During various discussions, we have heard about the Israeli Government’s supposed intransigence. However, Israel has demonstrated that it will give land for peace. The unilateral withdrawal from Gaza left behind buildings and agricultural opportunities that could have been used by the Palestinian people but were just demolished or ignored. The result of the unilateral withdrawal from Gaza has been more than 11,000 rockets descending from Gaza on to the state of Israel. If you were in that position, Mr Chope, you would react, and the Israeli Government have reacted.
We have also heard the reality of the situation in this country. Anti-Semitism is on the rise; it is often conflated with a belief that the state of Israel should not exist at all or with attacks on the Government of the state of Israel. We have to confront anti-Semitism wherever it rears its ugly head. We must ensure it is understood that it is unacceptable to express such views and that it is unacceptable that anyone in this country should have to suffer anti-Semitism.

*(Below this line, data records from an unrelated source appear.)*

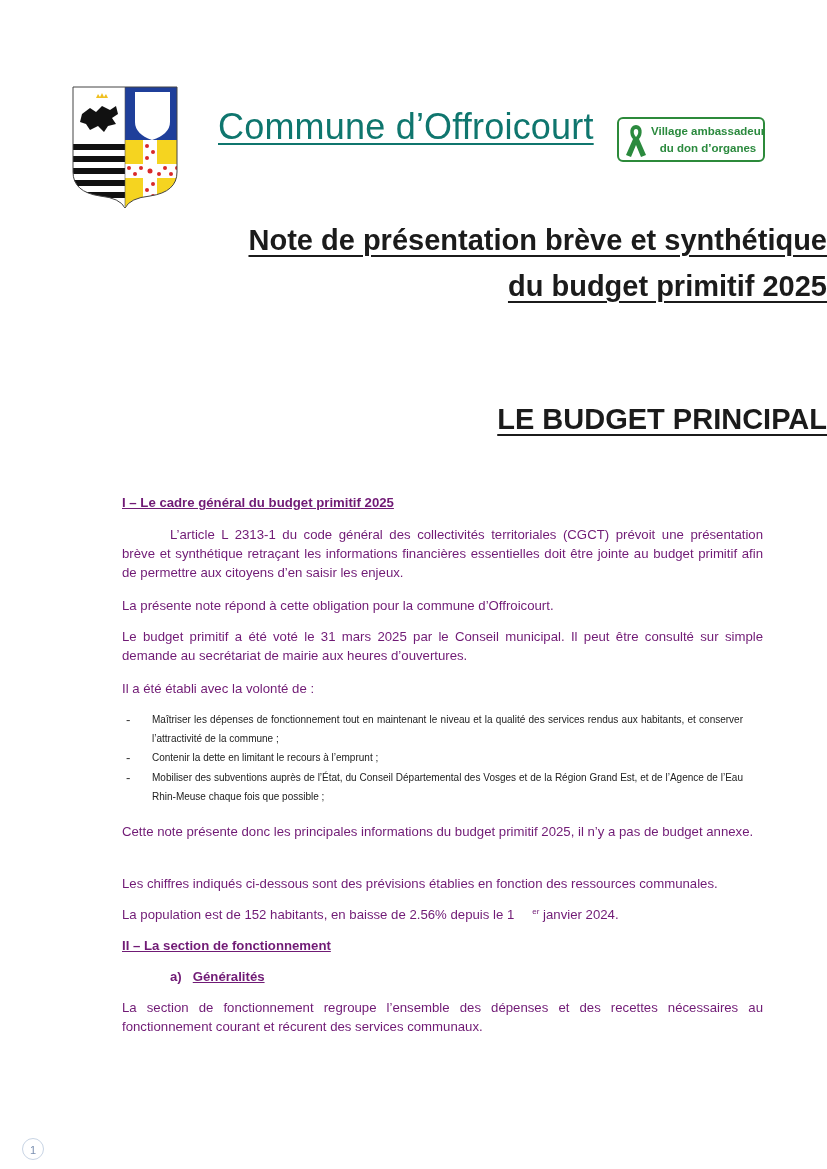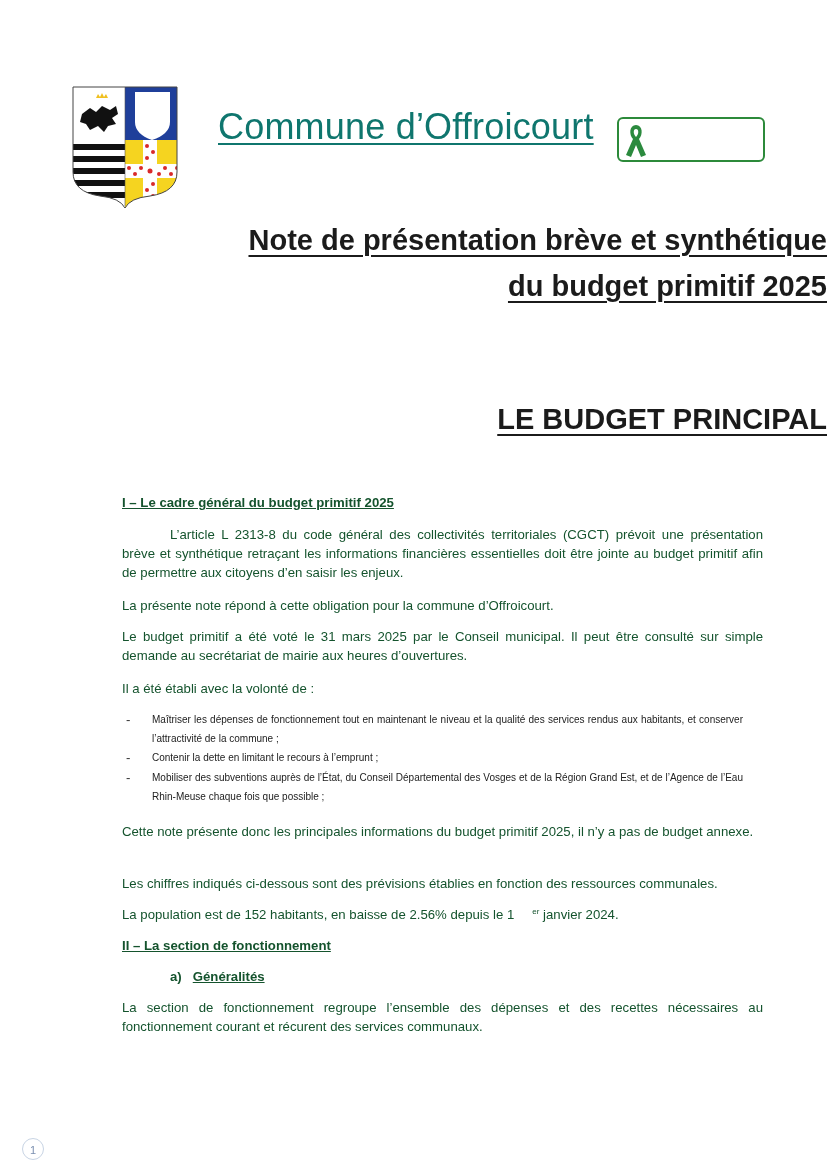"Village ambassadeur" div.badge-text { html: none -> <div> <div>Village ambassadeur</div> <div>du don d’organes</div> </div> }
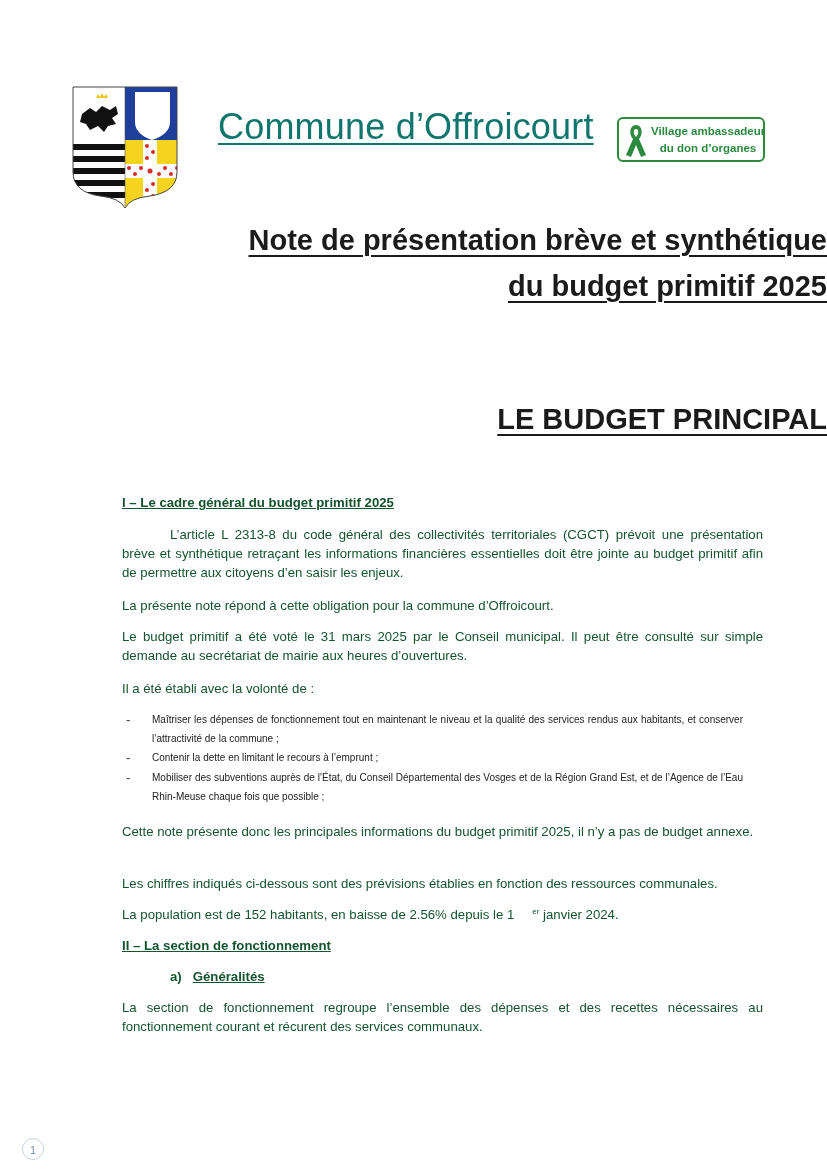"I – Le cadre général" .txt { color: #14532d -> #701a75 }
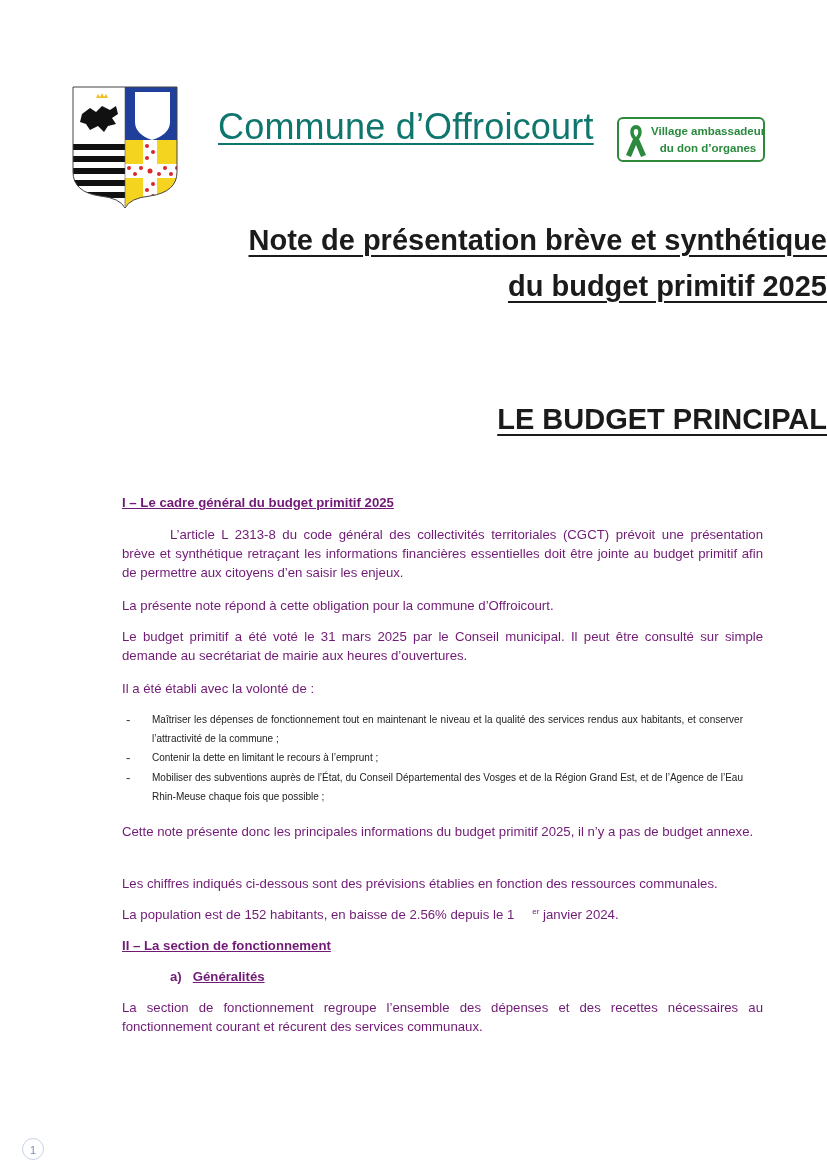"L’article L 2313-8 du code" div.abs { text: 2313-8 -> 2313-1 }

We have already heard from several Members, particularly my right hon. Friend the Member for Chipping Barnet (Mrs Villiers), about Israel’s contributions to the world through trade, security, medicine, technology and science. We should remember that Israel is the world’s 10th biggest economy: it is a key trading partner of the UK’s, and beyond. Once we leave the European Union, we will have great opportunities for continuing our trade under a new international trade agreement, and we have the chance to set that out clearly over the next two years.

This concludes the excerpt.